听他无言,余回主动望来:“想要我私照?”
“啊?”向南珺一愣,“这、这不合适吧”
“私照”这样的讲法乍一听没什么错。但向南珺问心有愧,难免想入非非,渐生旖旎心思。
脸上又一阵燥热。空调风力已是最大,扑在脸上一阵冰凉,却好似依旧无济于事。
“不是你在我登机前问有无靓照相赠?”
被潮气裹挟的餐纸瘫软在余回掌心,轻轻一握,便成一团。他拉下安全带,插入锁扣,又贴近向南珺几分:“难道你讲的不是相片?”

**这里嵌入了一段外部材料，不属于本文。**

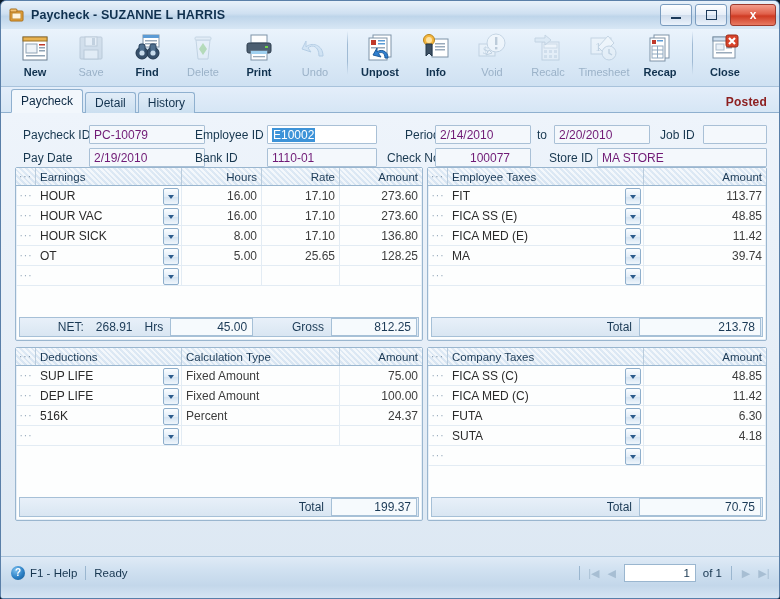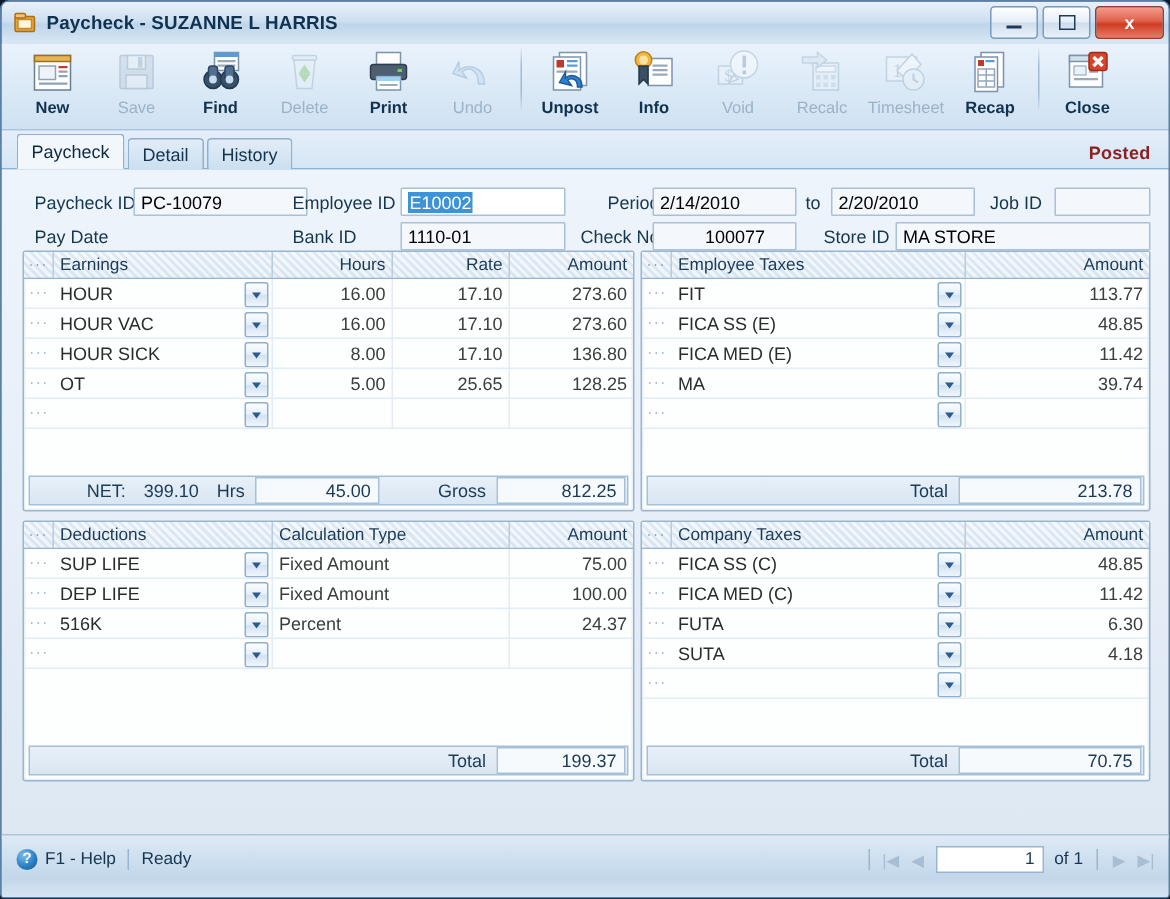"PC-10079" .fi { color: #000000 -> #701a75 }
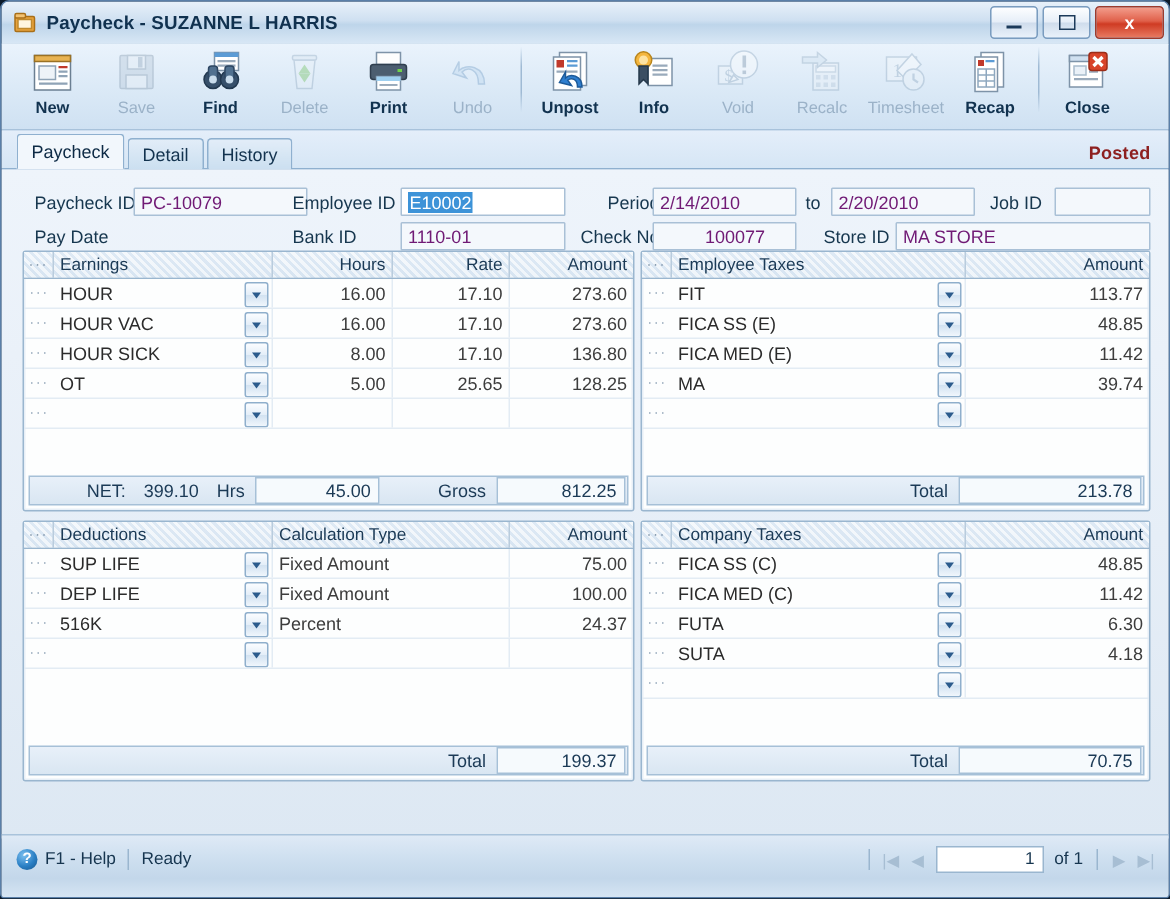"2/19/2010" div.fi { html: none -> <div> <span>2/19/2010</span> </div> }
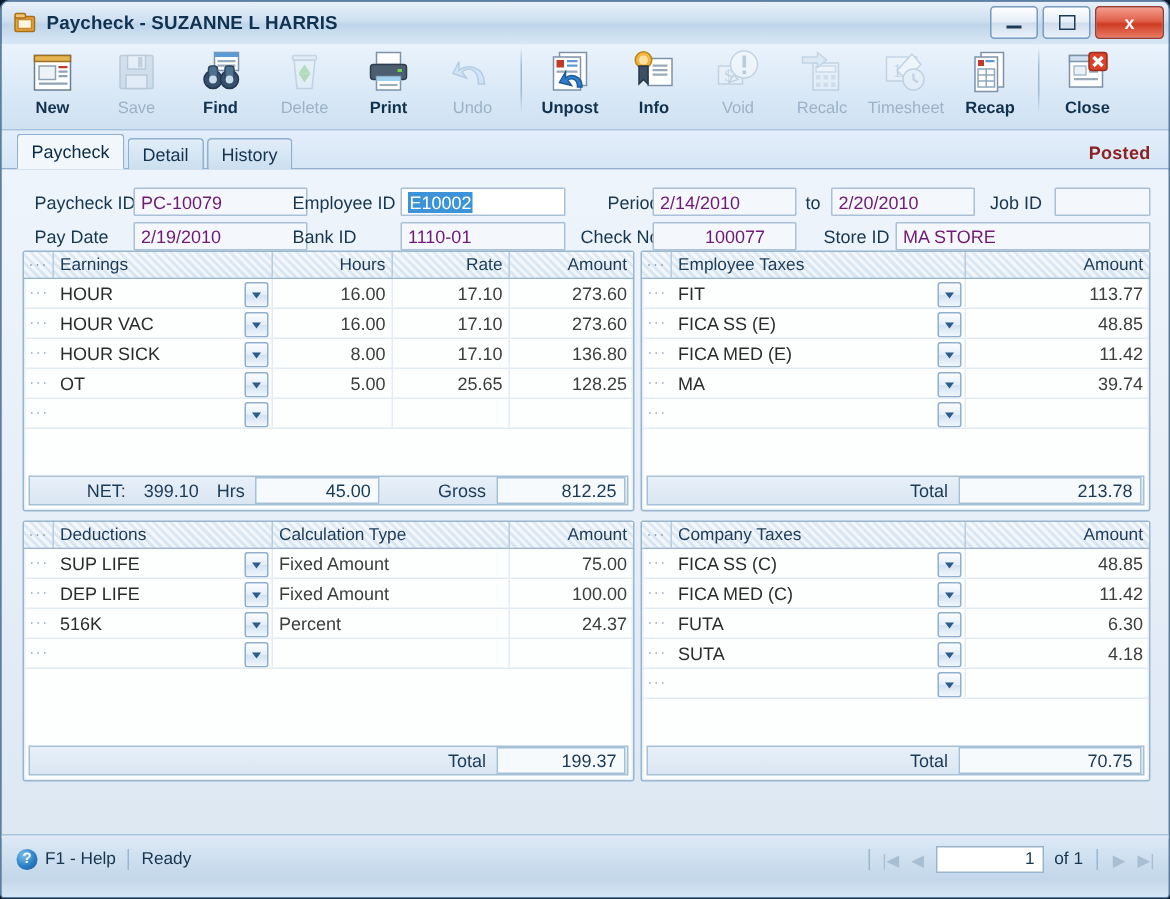"399.10" span.flabel { text: 399.10 -> 268.91 }
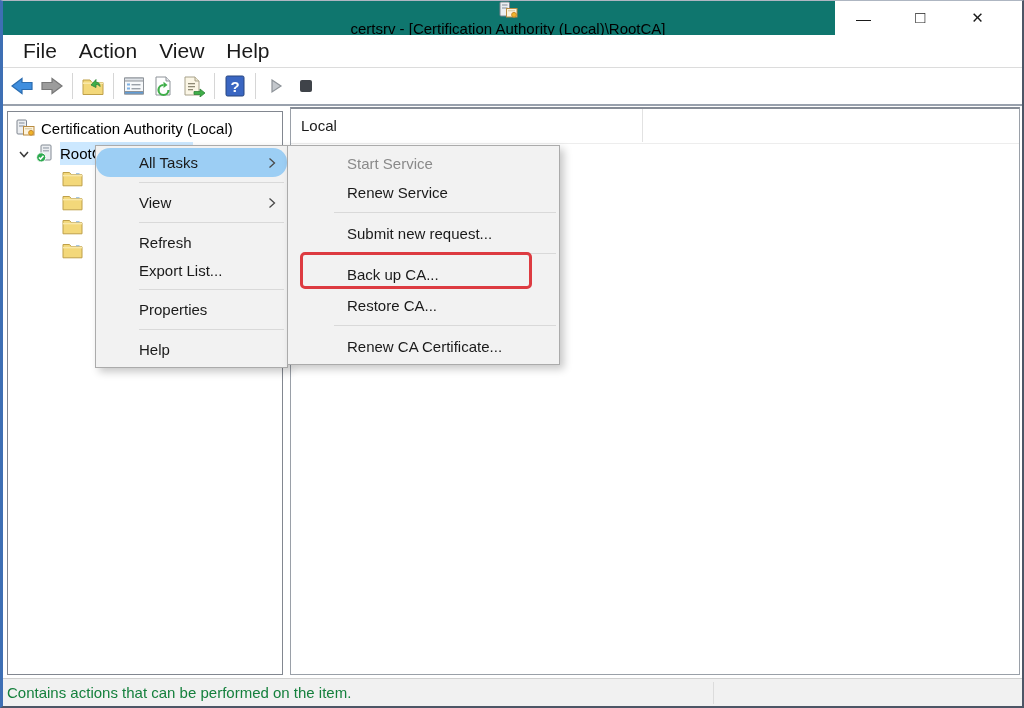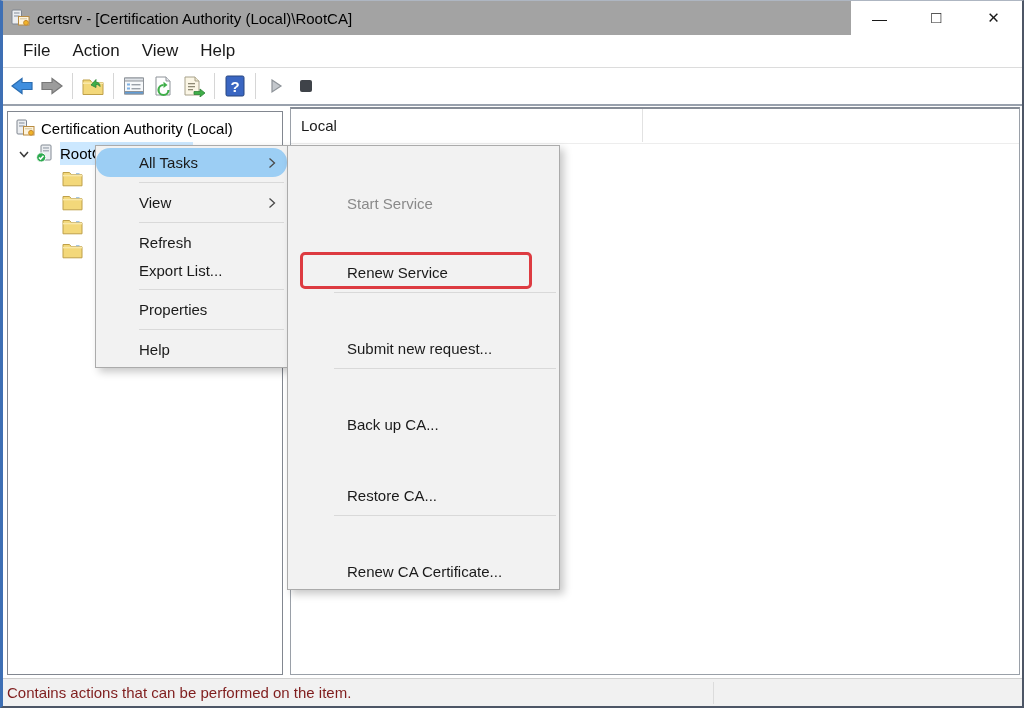"certsrv - [Certification Authority" .titlebar { background: #a3a3a3 -> #0f766e; flex-direction: none -> column; right: 0 -> 16px }
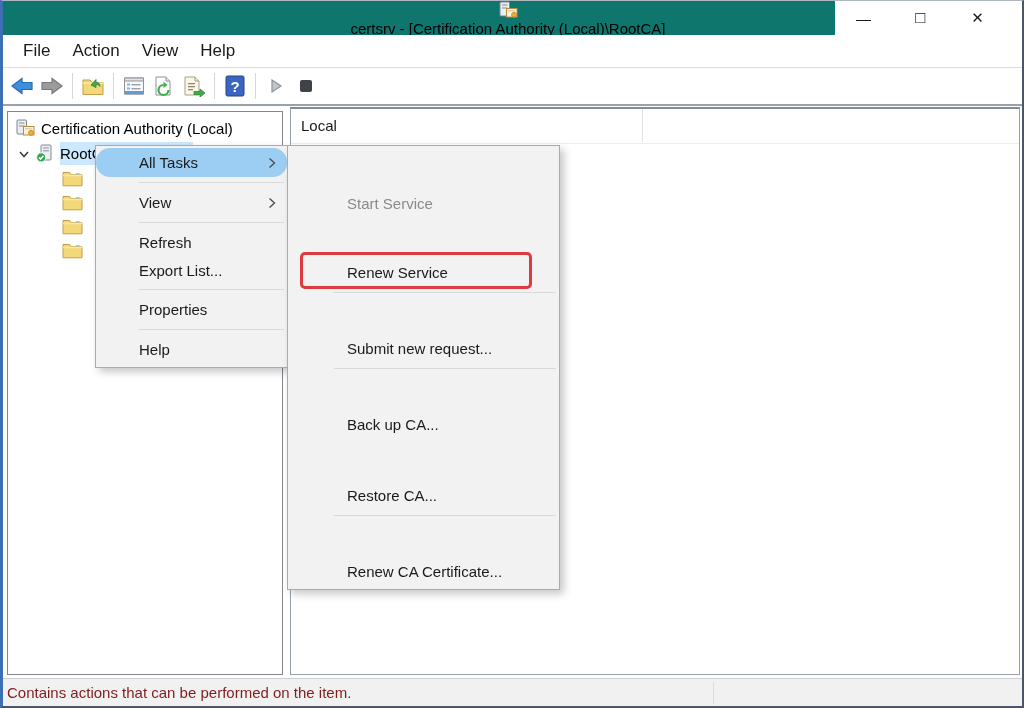"File" .menubar .mitem { font-size: 17px -> 21px }
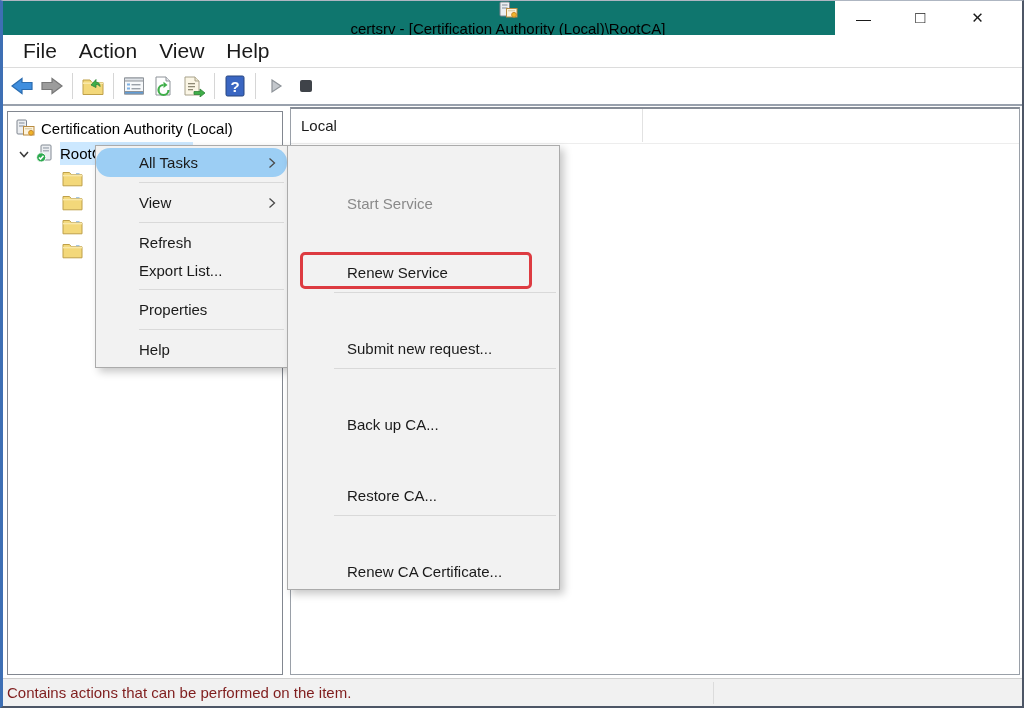"Start Service" .smenu .mi { margin-top: 40px -> none }
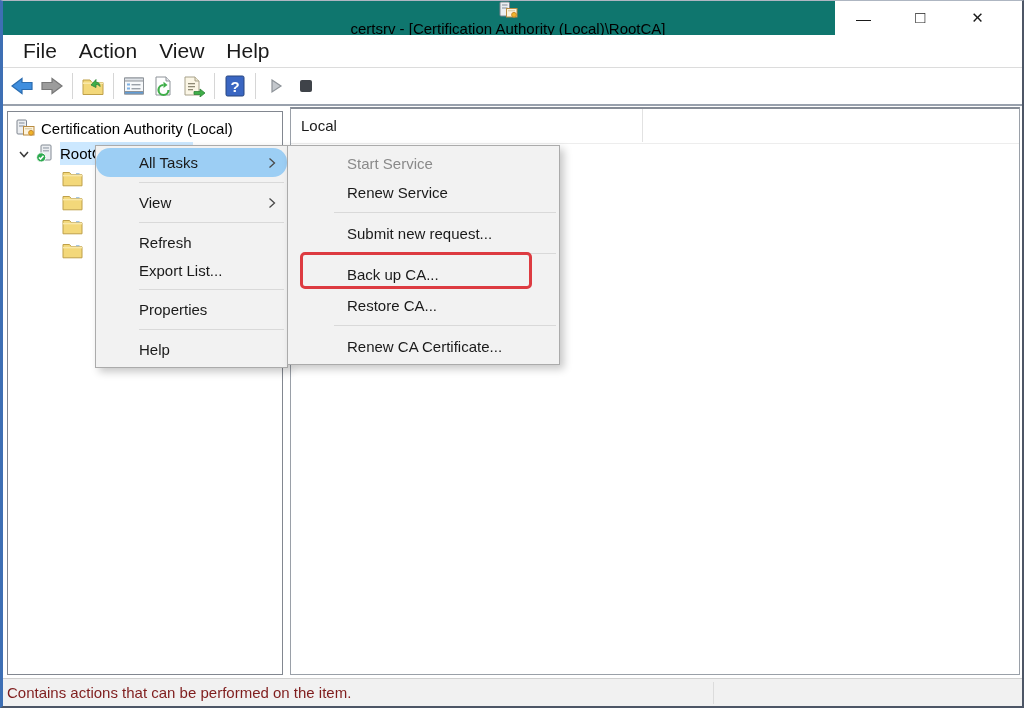"Contains actions that can be" .statusbar .stext { color: #7f1d1d -> #15803d }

“哦、是,靓照嘛,你没回我讯息,忘掉也是自然”向南珺几分尴尬,手要落下车窗,又被大雨拦住,眼神飘忽几圈无处停靠,被迫对上余回视线,“那你有没有?”
“没有,”余回果然不令人失望,冷漠给出一个否定答案,“你知我不中意拍照,也不习惯留影像。”
拍再多昨日,也挡不住明日到来。他没有兴趣用这样的方式徒劳挽留。